Environnement : le syndicat des environnementalistes de l’État à leur ministre

Madame le ministre, après votre prise de fonction le 09 mars dernier vous avez entamé des concertations avec les différentes composantes du département. Parmi ces concertations vous avez échangé avec les responsables de structures de l’ex ministère de la transition écologique et de l’environnement le lundi 14 mars 2022. Au cours de cette rencontre le syndicat a trouvé en vous une volonté affichée de résoudre les problèmes.

Vous avez déclaré en substance ceci : « j’invite chaque responsable à plus de transparence, d’humilité et surtout se mettre aux côtés des plus démunis ». Des propos que le SYNAEE apprécie dans sa juste valeur.

Madame le ministre, pour faire de cette volonté affichée une réalité, vous devez connaitre les problèmes réels du département. Malheureusement, nous avons constaté que les vrais problèmes qui minent le secteur de l’environnement vous sont volontairement cachés. Parmi ces problèmes, il y a la mise sous tutelle, les humiliations, les tortures morales dont les Environnementalistes font l’objet dans les directions régionales et provinciales.

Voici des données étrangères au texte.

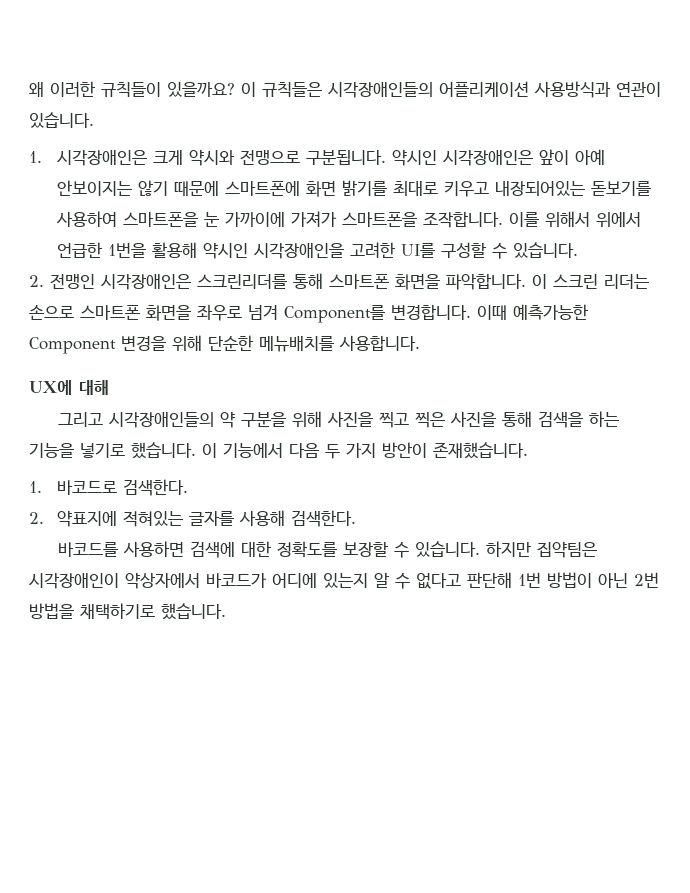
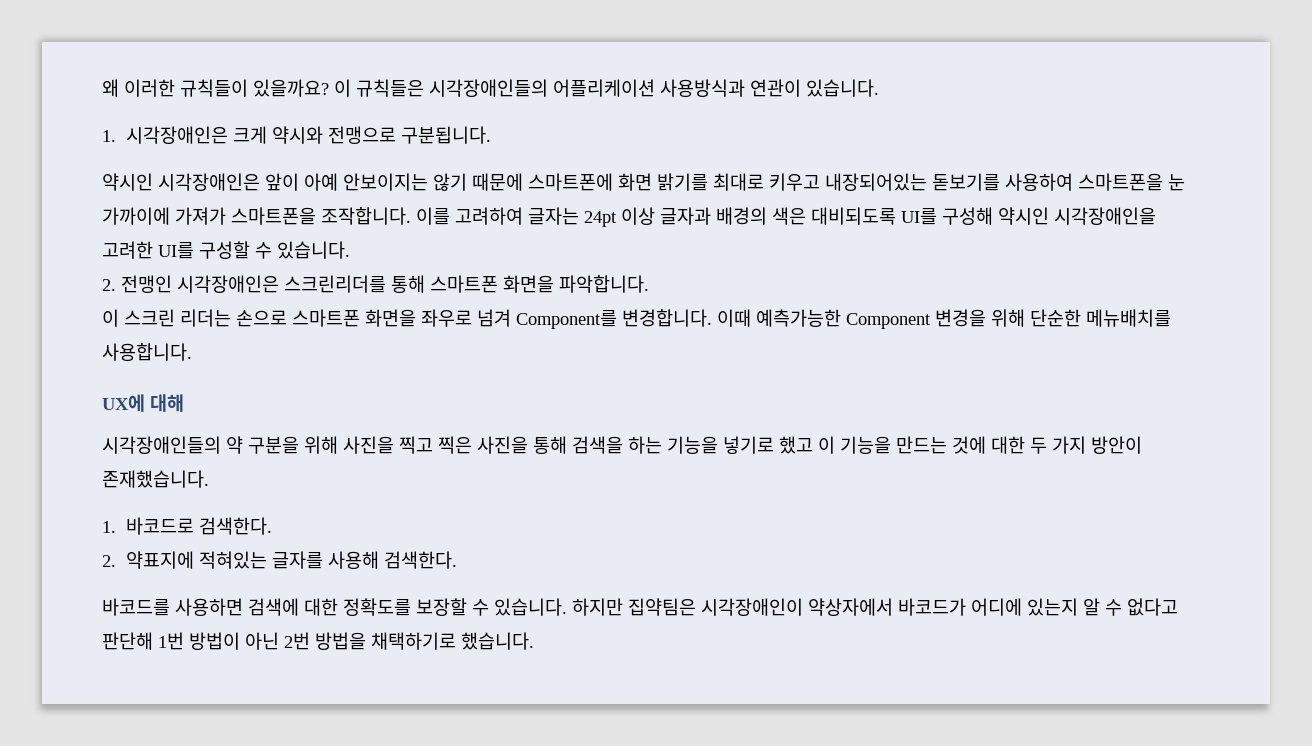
(386, 157) none -> (491, 135) //
[544,211,641,228] [56,242,197,258] 위해서 위에서 언급한 1번을 활용해 -> [455,207,993,227] 고려하여 글자는 24pt 이상 글자과 배경의 색은 대비되도록 UI를 구성해
(526, 281) none -> (649, 284) //
[57,412,103,427] 그리고 -> (184, 403) none
[131,442,319,459] 했습니다. 이 기능에서 다음 -> [779,436,1025,454] 했고 이 기능을 만드는 것에 대한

Tout un livre ne suffirait pas pour expliquer les souffrances et le mauvais traitement réservé à ce personnel civil qui cohabite très douloureusement avec le corps paramilitaire des forestiers. Madame le ministre, les problèmes environnementaux étaient autrefois la lutte contre la coupe abusive du bois, la désertification et le braconnage.

Pour faire face à ces questions de l’époque, le pays dispose depuis les indépendances d’un corps paramilitaire des Eaux et Forêts. Ce corps s’évertue depuis lors à la protection des ressources naturelles sur le territoire national.

Dans l’optique de garantir le droit à un environnement sain au Burkina Faso, et résoudre les questions nouvelles, telles que la gestion des déchets, les changements climatiques, les aménagements paysagers, les pollutions diverses, etc. le gouvernement a opté en 2006 pour la création d’emplois spécifiques civils par décret N0 2006-245/PRES/PM/MFPRE/MEVC/MFB du 07 juin 2006. Ces emplois sont constitués d’Agents Techniques, Techniciens Supérieurs et Inspecteurs de l’Environnement.

Il faut préciser qu’une promotion d’Environnementalistes avait été recruté et intégrée dans les emplois des Eaux et Forêts, chose qui a été combattue sous prétexte que l’emploi de Forestiers et celui d’Environnementalistes sont distincts et qu’il faille un corps spécifique et civil. Madame le ministre, après 14 ans d’existence, le corps des environnementalistes peine à remplir pleinement sa mission.

En effet, la configuration du Ministère en charge de l’environnement a toujours constitué un sérieux problème. Les différents corps sont régis respectivement par les textes suivants :

– la loi 063-2015/CNT du 15 septembre 2015 portant statut autonome du Cadre paramilitaire des Eaux et Forêts, qui stipule que les Eaux et Forêts doivent être rattaché autour d’un chef de corps avec unité de commandement.

– la loi n°081-2015/CNT du 24 novembre 2015 portant statut général de la fonction publique d’Etat qui fait obligation au fonctionnaire, d’exercer les fonctions liées à son emploi.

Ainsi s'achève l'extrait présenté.